Instructions to follow
Once you reach the line containing "[7,1908,981,2468] [image] ->", return it and every line after it exactly, through the end of the records below, with no pictures.

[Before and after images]
__________________________________________________
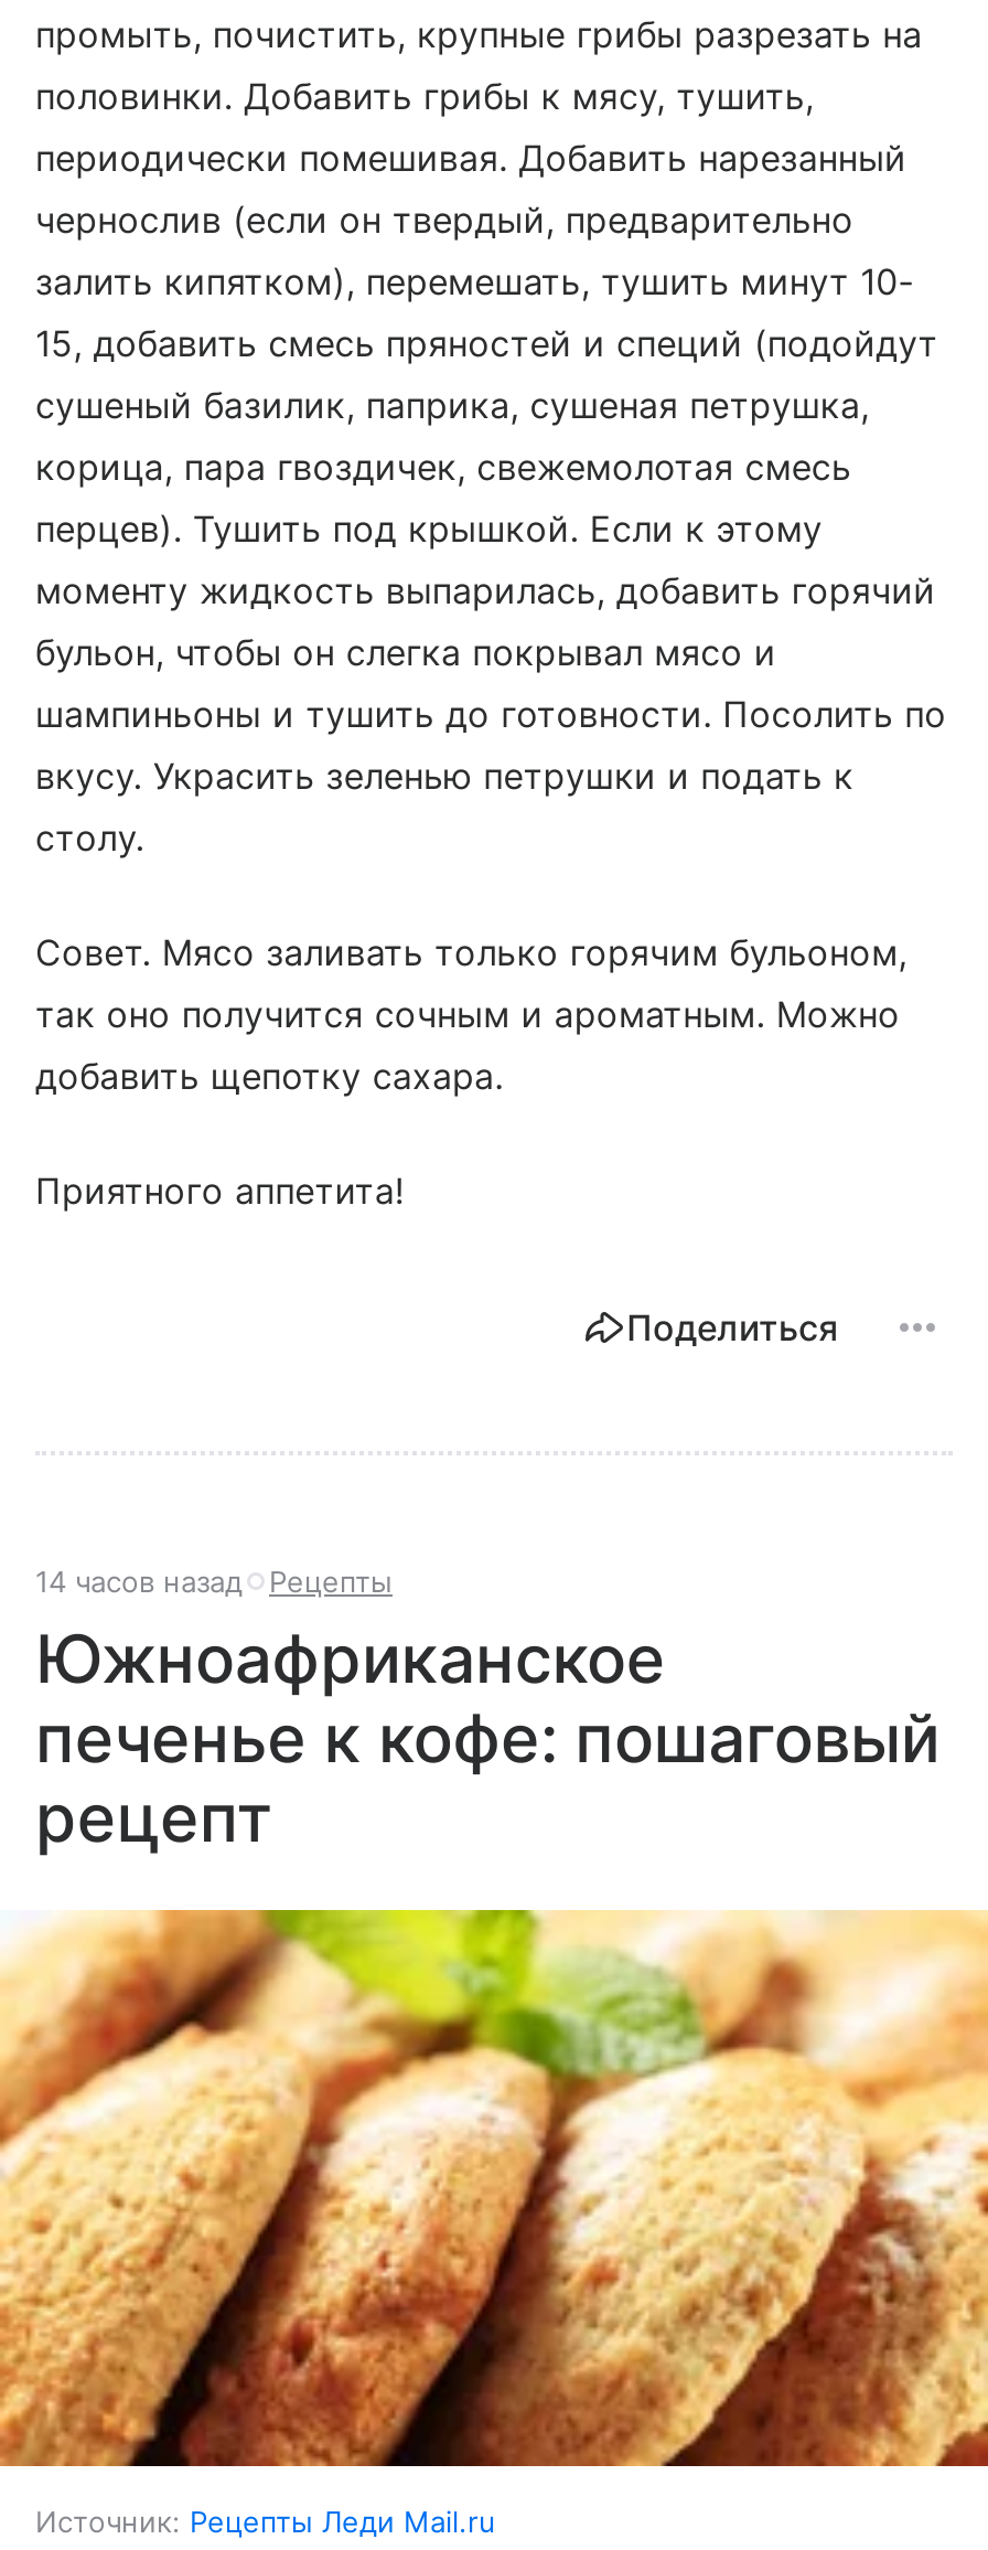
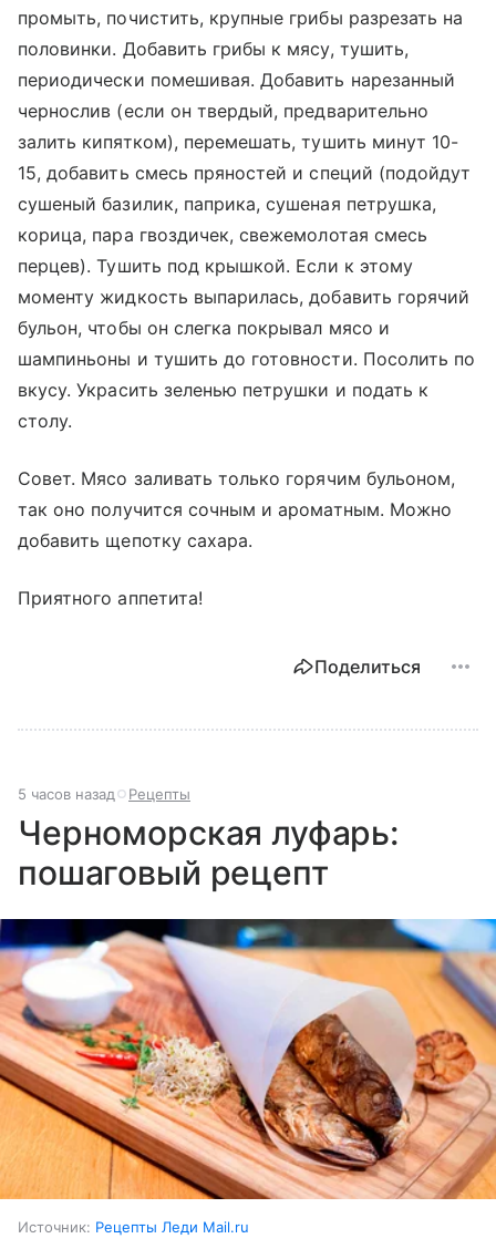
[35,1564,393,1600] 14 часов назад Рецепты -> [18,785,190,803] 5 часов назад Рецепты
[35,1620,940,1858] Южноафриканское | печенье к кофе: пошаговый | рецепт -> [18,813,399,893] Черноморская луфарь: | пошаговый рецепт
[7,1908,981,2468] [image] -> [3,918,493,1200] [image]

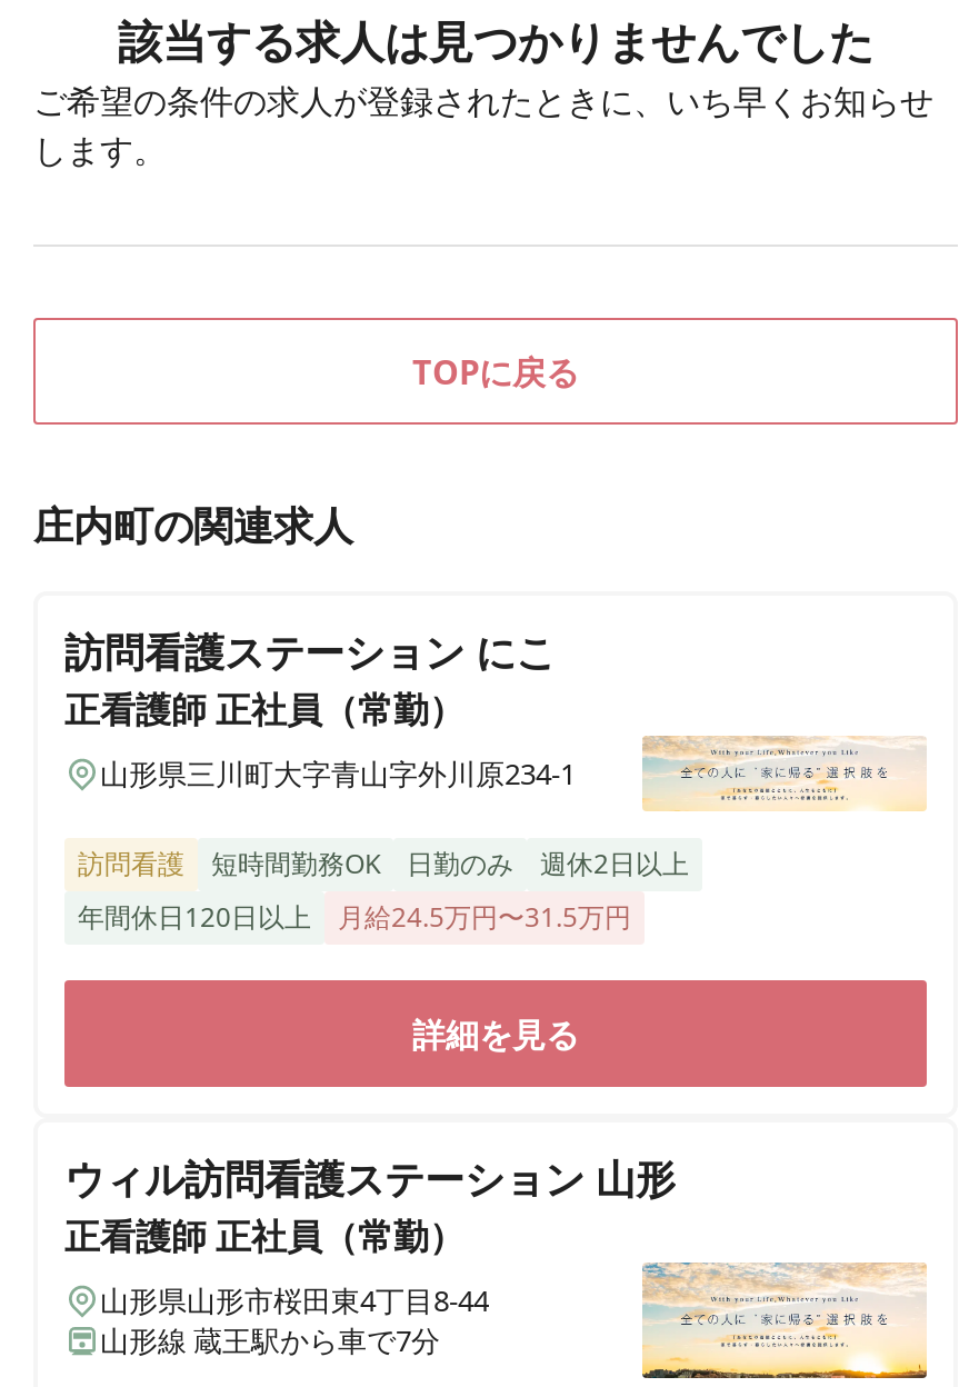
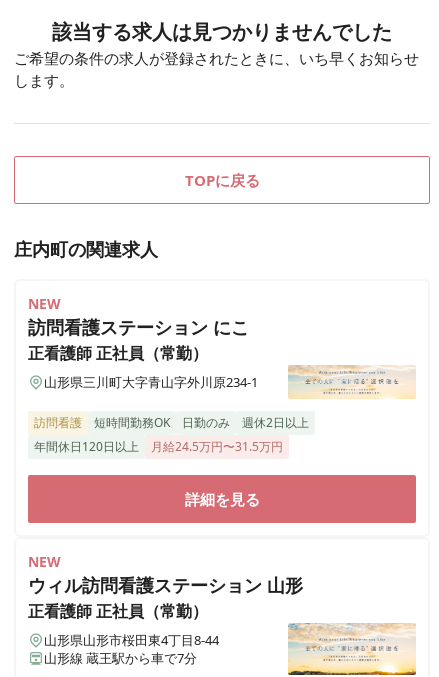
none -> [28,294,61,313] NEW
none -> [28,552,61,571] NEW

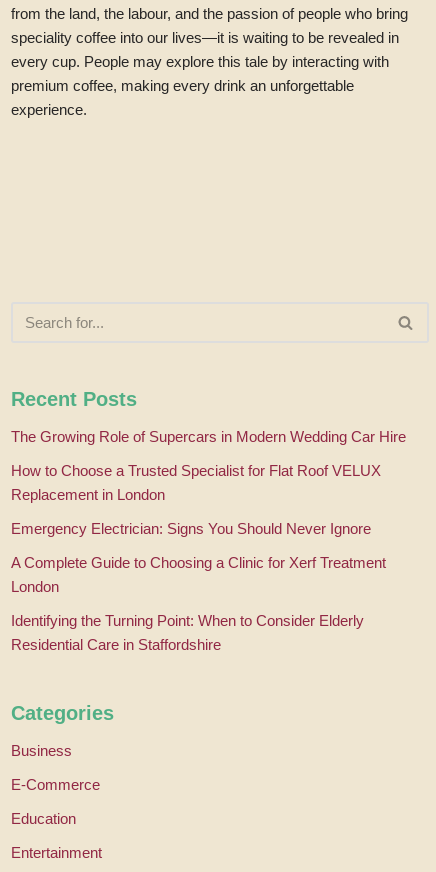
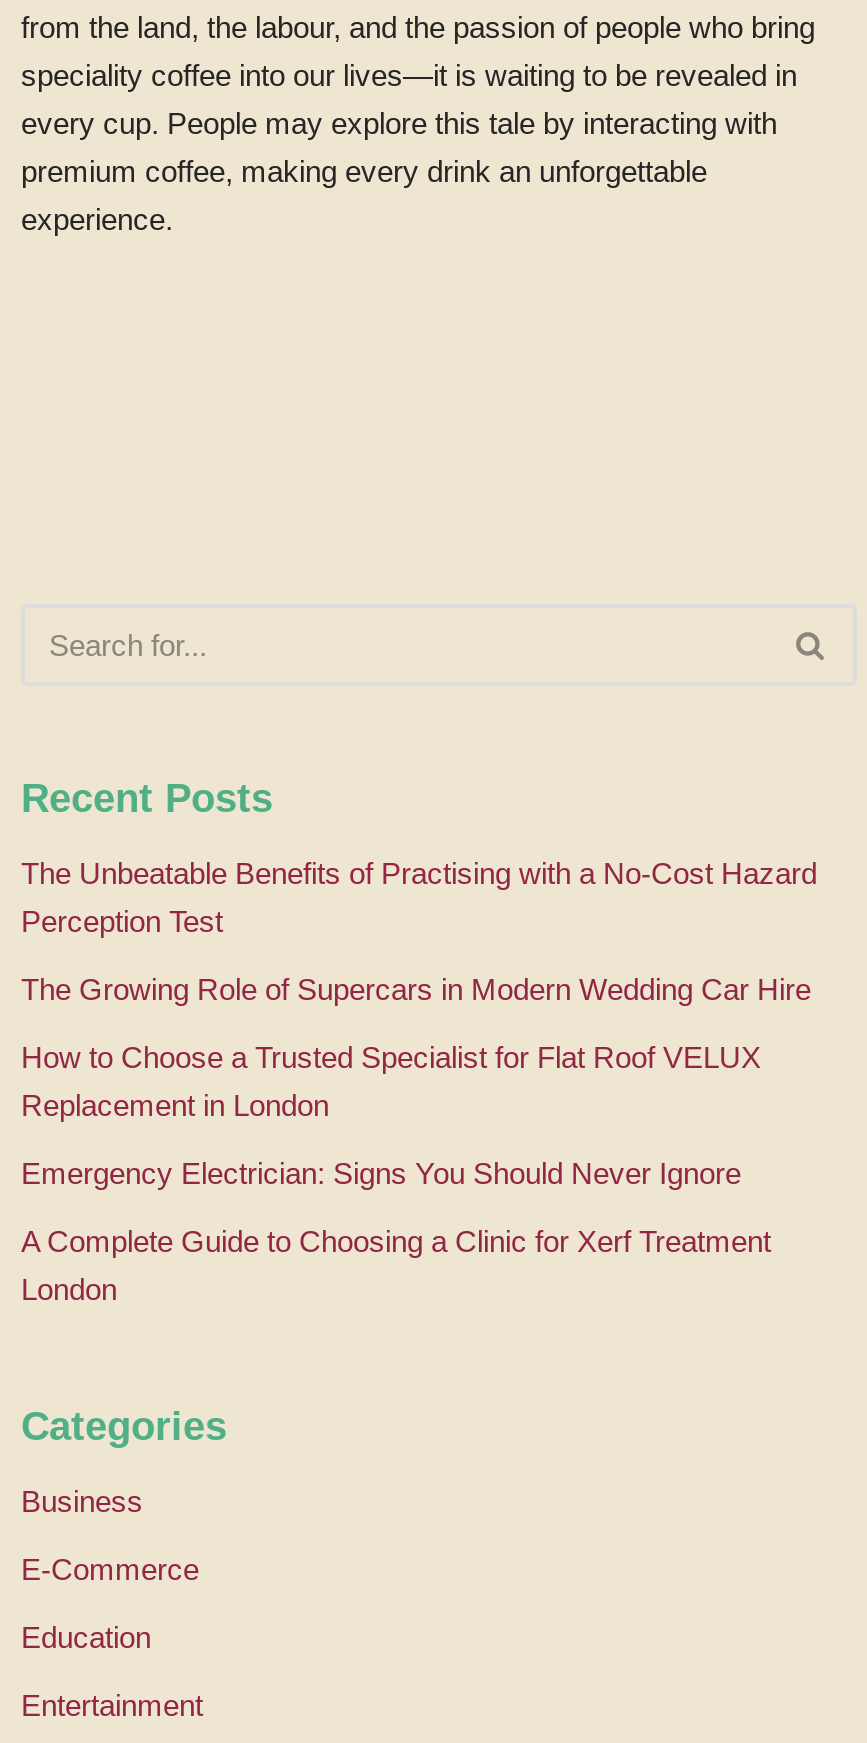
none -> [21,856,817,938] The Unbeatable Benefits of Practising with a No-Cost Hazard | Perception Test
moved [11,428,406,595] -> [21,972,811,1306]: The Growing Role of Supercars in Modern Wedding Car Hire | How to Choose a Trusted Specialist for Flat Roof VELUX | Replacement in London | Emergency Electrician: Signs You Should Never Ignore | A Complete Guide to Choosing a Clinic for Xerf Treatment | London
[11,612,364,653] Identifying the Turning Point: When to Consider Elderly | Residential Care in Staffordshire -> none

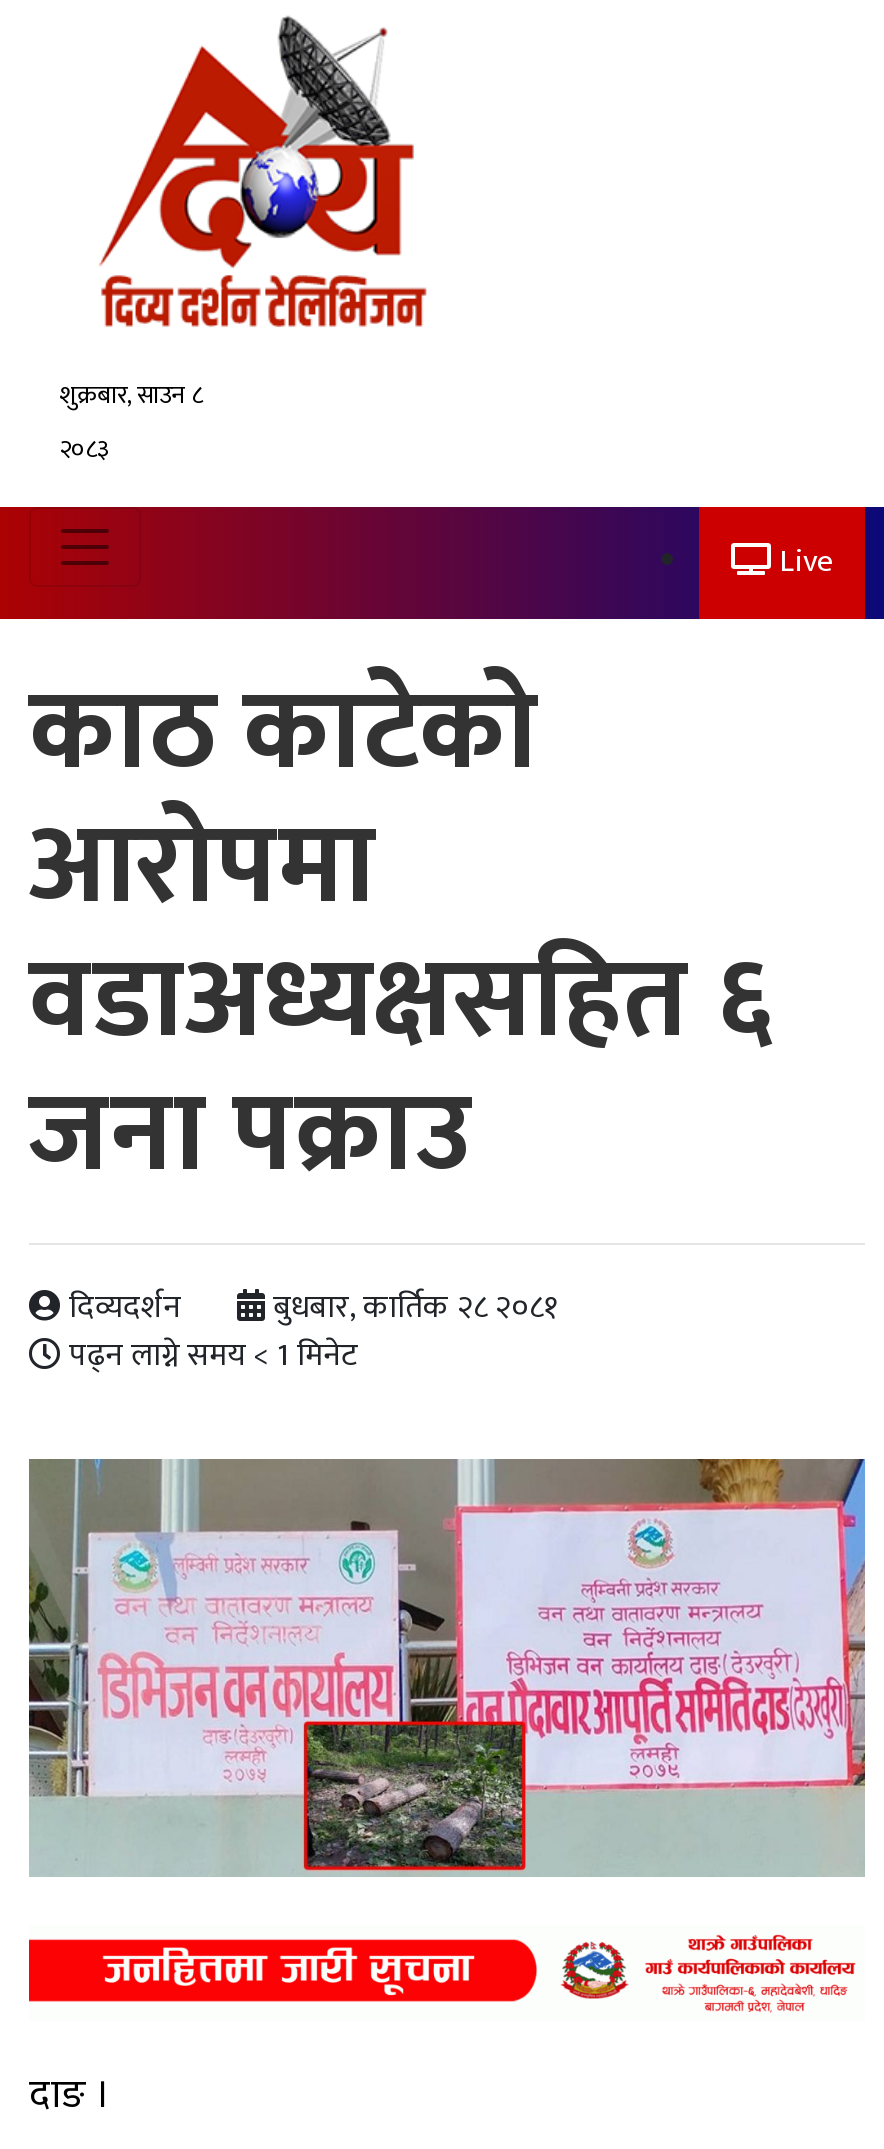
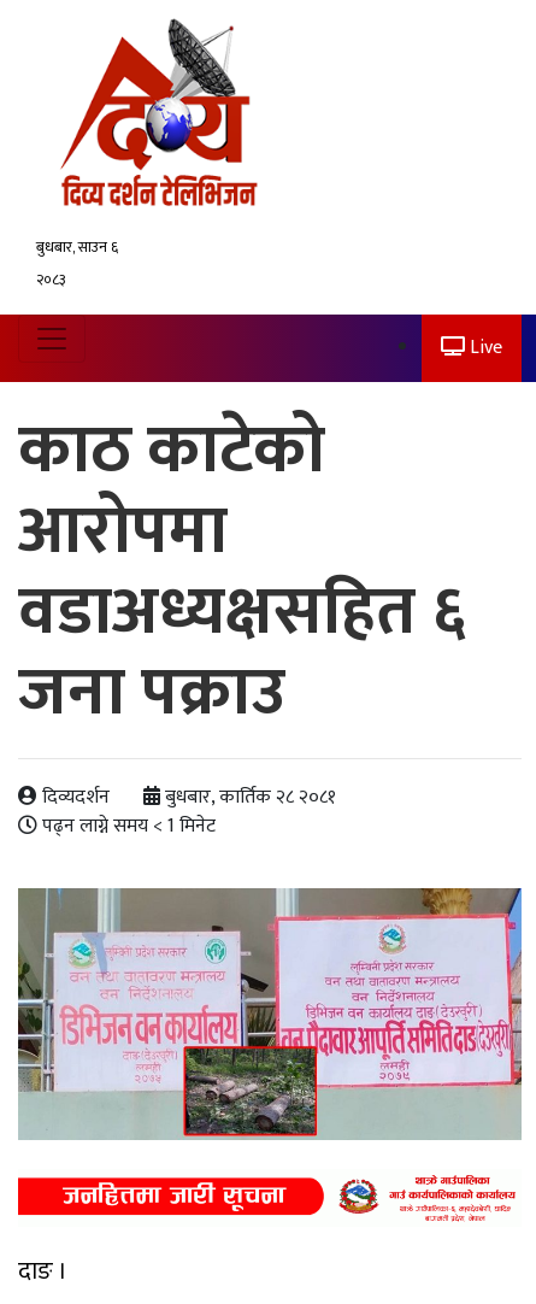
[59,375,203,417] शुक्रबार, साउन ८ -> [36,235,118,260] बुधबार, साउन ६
__________________________________________________
Task answer
[7,1908,981,2468] [image] -> [3,918,493,1200] [image]

none -> [28,294,61,313] NEW
none -> [28,552,61,571] NEW

none -> [21,856,817,938] The Unbeatable Benefits of Practising with a No-Cost Hazard | Perception Test
moved [11,428,406,595] -> [21,972,811,1306]: The Growing Role of Supercars in Modern Wedding Car Hire | How to Choose a Trusted Specialist for Flat Roof VELUX | Replacement in London | Emergency Electrician: Signs You Should Never Ignore | A Complete Guide to Choosing a Clinic for Xerf Treatment | London
[11,612,364,653] Identifying the Turning Point: When to Consider Elderly | Residential Care in Staffordshire -> none

[59,375,203,417] शुक्रबार, साउन ८ -> [36,235,118,260] बुधबार, साउन ६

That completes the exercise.